__RECORD EXTRACTS__:
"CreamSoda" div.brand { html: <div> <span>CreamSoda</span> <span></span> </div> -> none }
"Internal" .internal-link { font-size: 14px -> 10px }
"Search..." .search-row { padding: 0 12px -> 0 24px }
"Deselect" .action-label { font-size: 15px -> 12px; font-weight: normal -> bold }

* * *

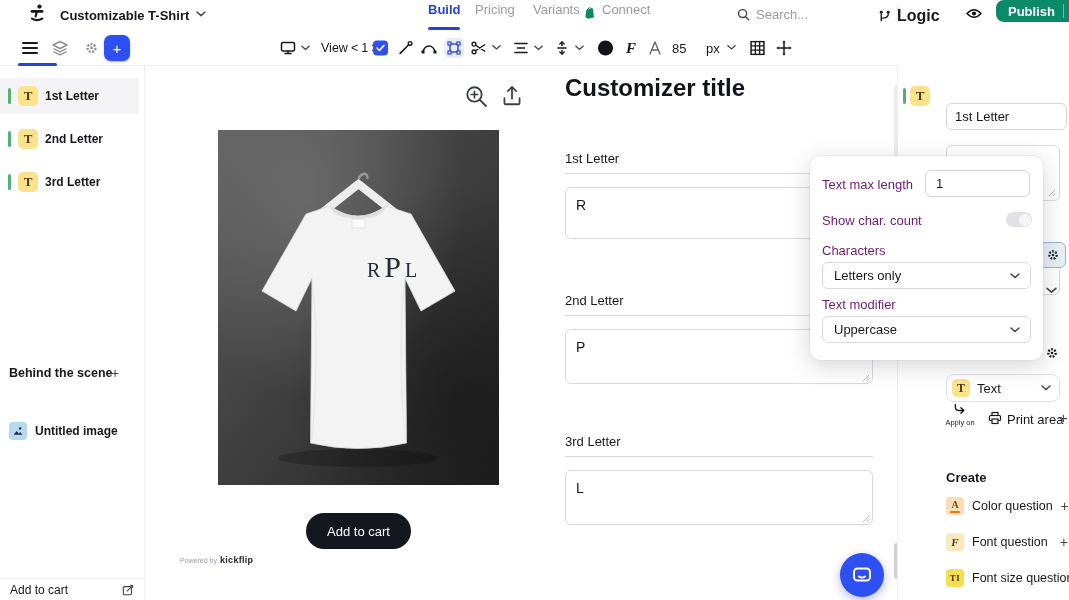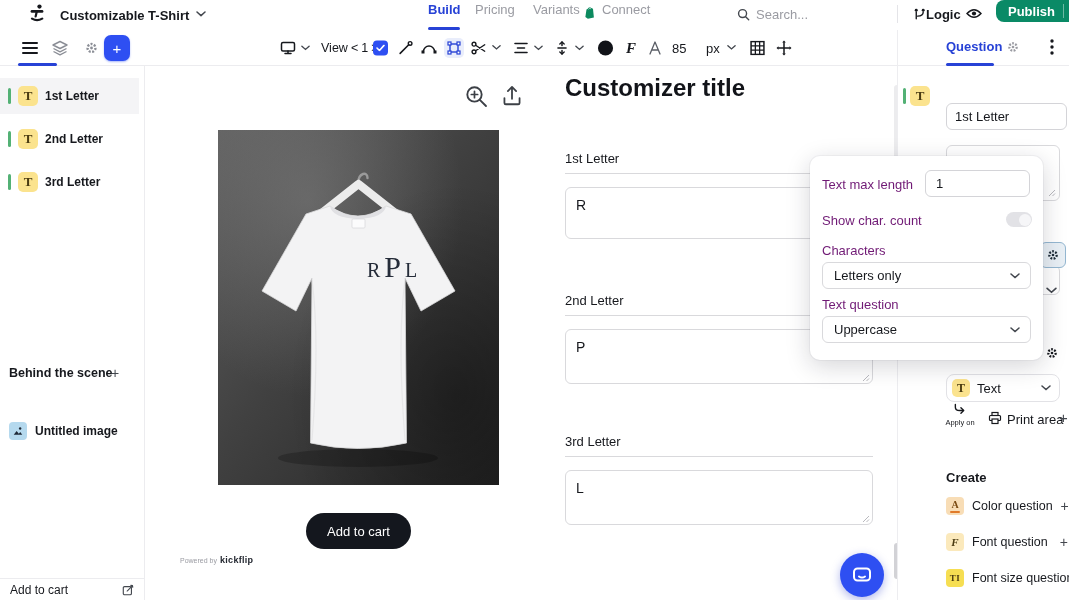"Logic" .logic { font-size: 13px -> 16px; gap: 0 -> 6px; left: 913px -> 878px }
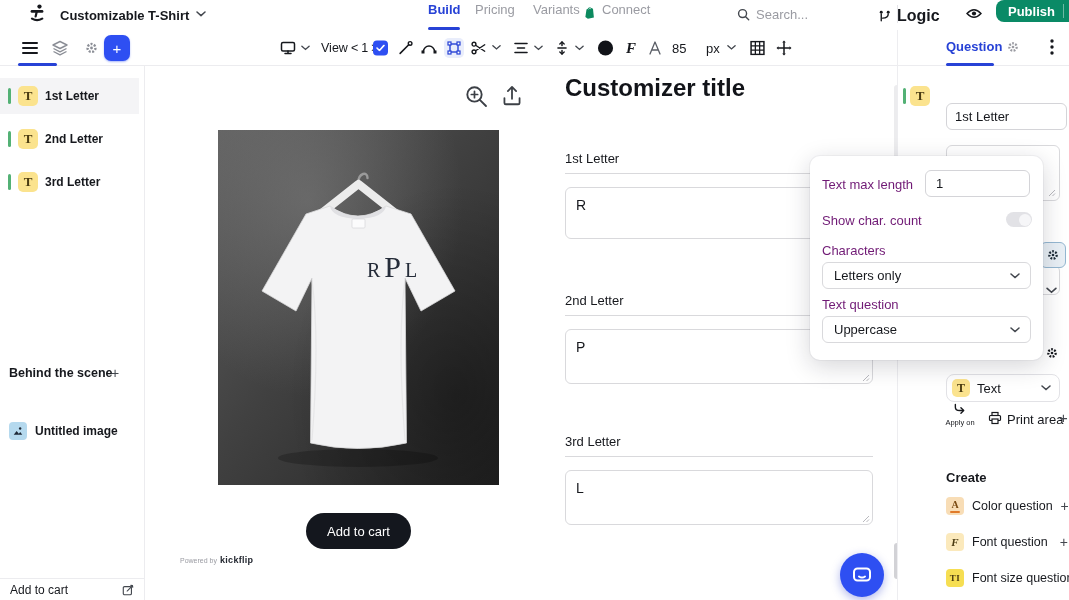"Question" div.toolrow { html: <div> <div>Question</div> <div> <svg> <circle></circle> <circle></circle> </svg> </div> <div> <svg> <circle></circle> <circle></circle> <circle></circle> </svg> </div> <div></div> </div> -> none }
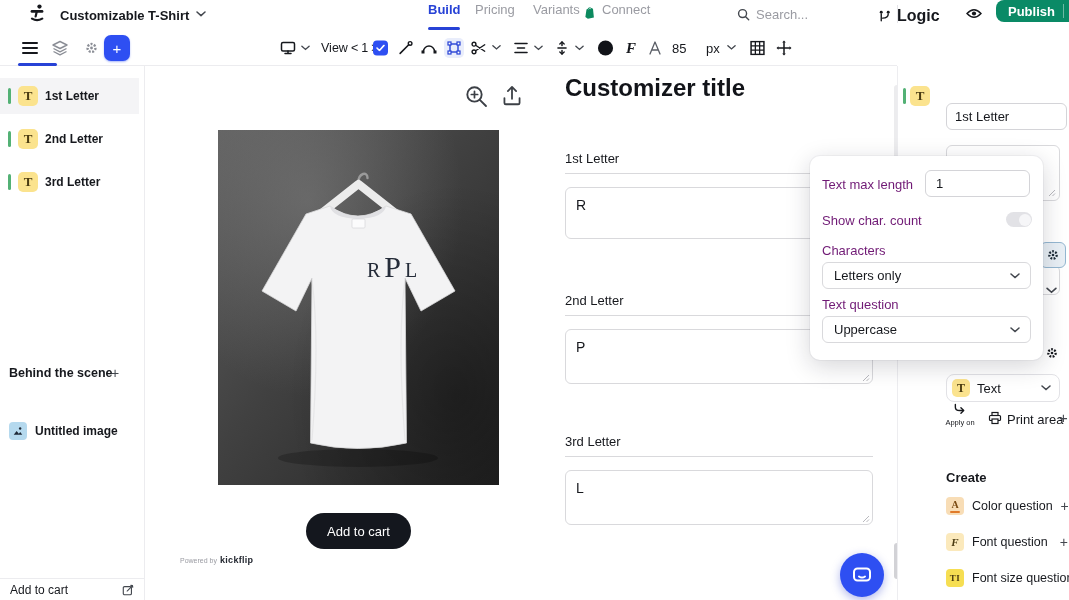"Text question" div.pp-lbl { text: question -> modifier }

__PROBLEM DETAILS__:
Reproduce word for word the material above, beginning with the line that contains "html: <div> <span>CreamSoda</span>" and ending with the line that contains "font-size: 15px ->".

__RESPONSE__:
"CreamSoda" div.brand { html: <div> <span>CreamSoda</span> <span></span> </div> -> none }
"Internal" .internal-link { font-size: 14px -> 10px }
"Search..." .search-row { padding: 0 12px -> 0 24px }
"Deselect" .action-label { font-size: 15px -> 12px; font-weight: normal -> bold }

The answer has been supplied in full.